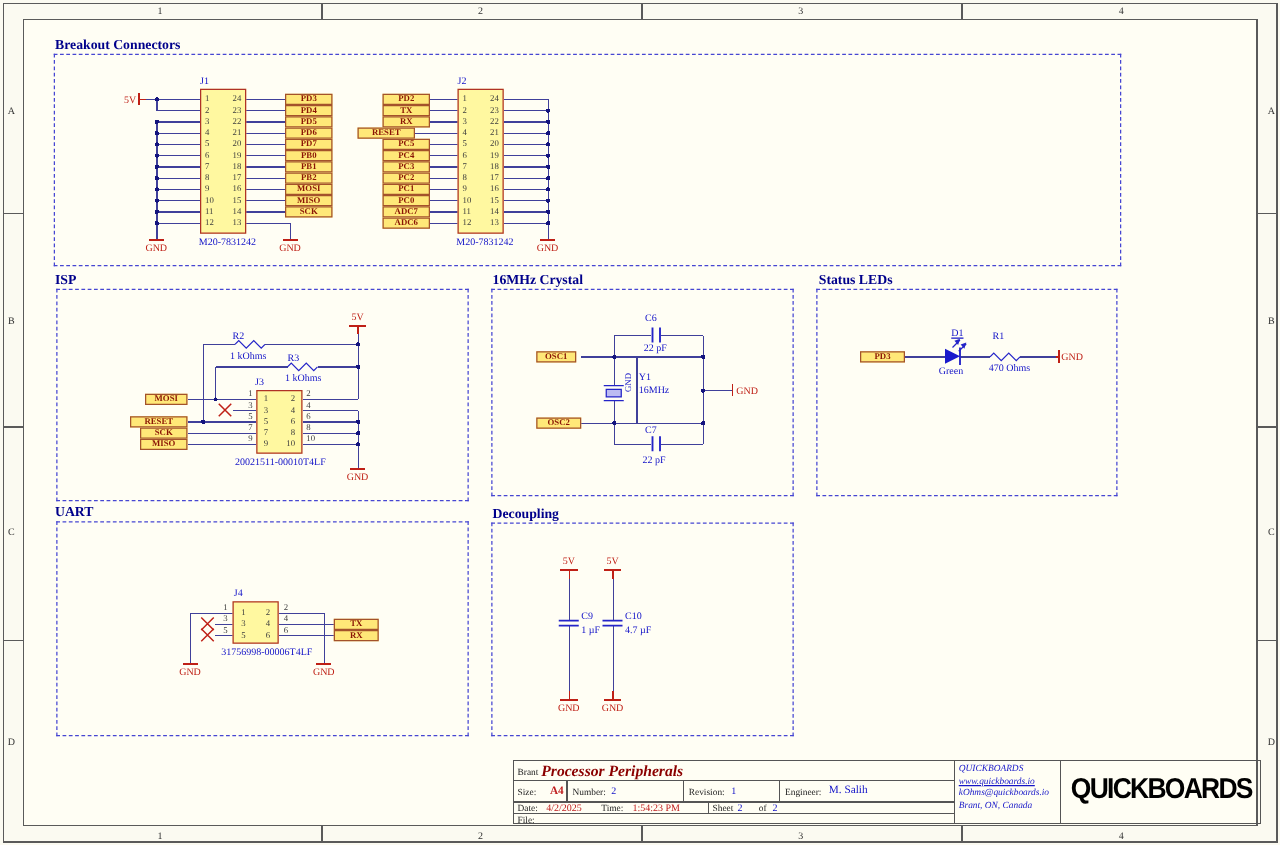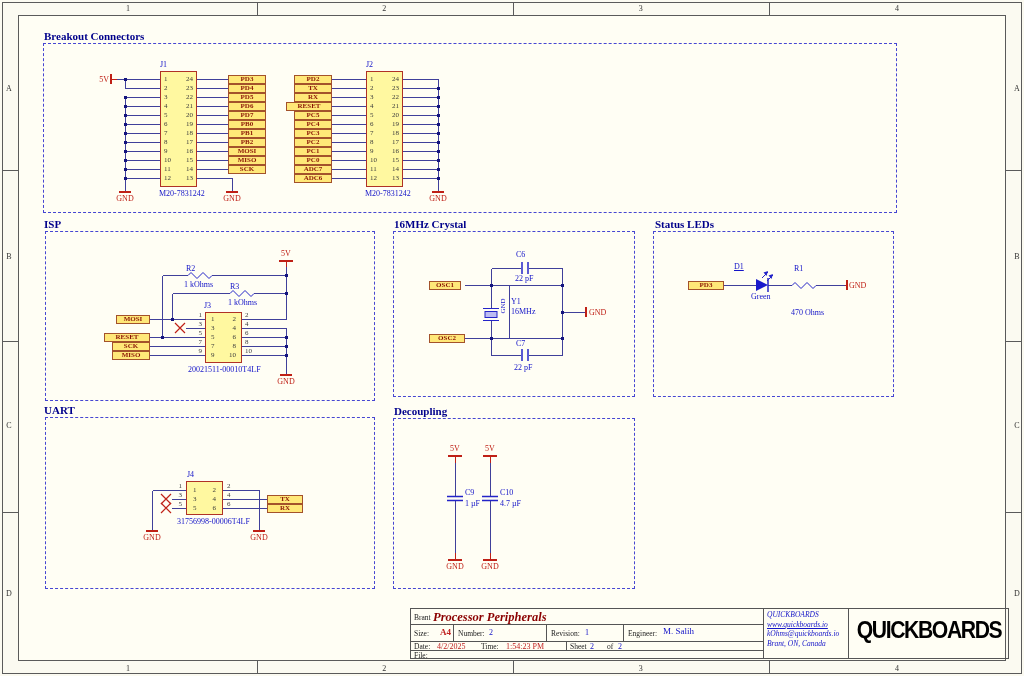--- a/index.html
+++ b/index.html
@@ -61,7 +61,7 @@
         font-weight:bold;font-size:7px;text-align:center;line-height:7px;height:9px;
         box-sizing:border-box;}
   .j1-port{left:228px;width:38px;top:calc(75px + var(--i)*9px);}
-  .j2-port{left:294px;width:38px;top:calc(75px + var(--i)*9px);}
+  .j2-port{left:306px;width:38px;top:calc(75px + var(--i)*9px);}
   .j2-ports div:nth-of-type(4){left:286px;width:46px;}
   .port-mosi{left:116px;top:315px;width:34px;}
   .port-reset{left:104px;top:333px;width:46px;}

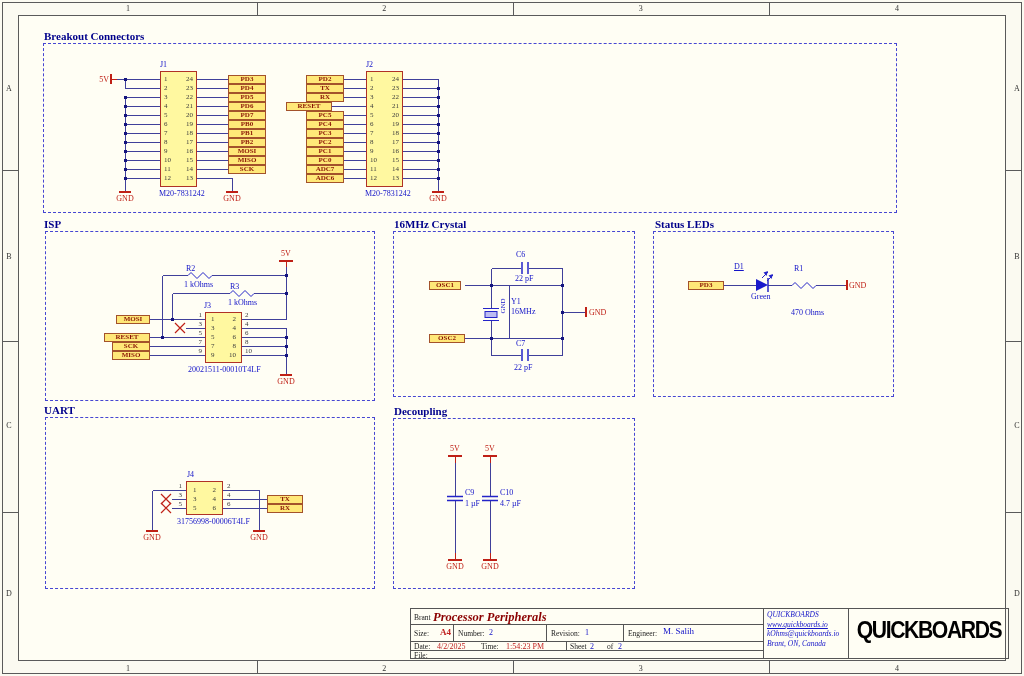--- a/index.html
+++ b/index.html
@@ -475,7 +475,7 @@
   <div class="redtext" style="left:589px;top:308px;">GND</div>
 
   <div class="port port-pd3">PD3</div>
-  <div class="bluetext" style="left:734px;top:262px;text-decoration:underline;">D1</div>
+  <div class="bluetext" style="left:761px;top:262px;text-decoration:underline;">D1</div>
   <div class="bluetext" style="left:751px;top:292px;">Green</div>
   <div class="bluetext" style="left:794px;top:264px;">R1</div>
   <div class="bluetext" style="left:791px;top:290px;margin-top:18px;">470 Ohms</div>

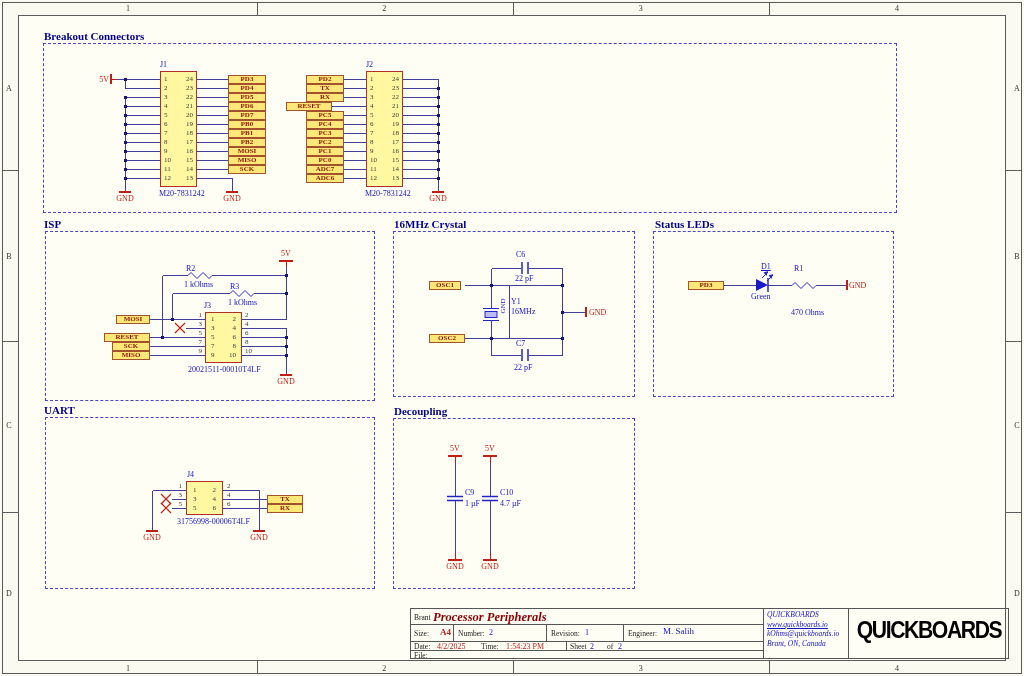--- a/index.html
+++ b/index.html
@@ -478,7 +478,7 @@
   <div class="bluetext" style="left:761px;top:262px;text-decoration:underline;">D1</div>
   <div class="bluetext" style="left:751px;top:292px;">Green</div>
   <div class="bluetext" style="left:794px;top:264px;">R1</div>
-  <div class="bluetext" style="left:791px;top:290px;margin-top:18px;">470 Ohms</div>
+  <div class="bluetext" style="left:791px;top:290px;">470 Ohms</div>
   <div class="redtext" style="left:849px;top:281px;">GND</div>
 
   <div class="connbox cb-j4"></div>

§ TASK DETAILS: Look through the material and find each line that includes "bluetext", then copy it.

§ TASK ANSWER:
-  <div class="bluetext" style="left:734px;top:262px;text-decoration:underline;">D1</div>
+  <div class="bluetext" style="left:761px;top:262px;text-decoration:underline;">D1</div>
   <div class="bluetext" style="left:751px;top:292px;">Green</div>
   <div class="bluetext" style="left:794px;top:264px;">R1</div>
   <div class="bluetext" style="left:791px;top:290px;margin-top:18px;">470 Ohms</div>
   <div class="bluetext" style="left:761px;top:262px;text-decoration:underline;">D1</div>
   <div class="bluetext" style="left:751px;top:292px;">Green</div>
   <div class="bluetext" style="left:794px;top:264px;">R1</div>
-  <div class="bluetext" style="left:791px;top:290px;margin-top:18px;">470 Ohms</div>
+  <div class="bluetext" style="left:791px;top:290px;">470 Ohms</div>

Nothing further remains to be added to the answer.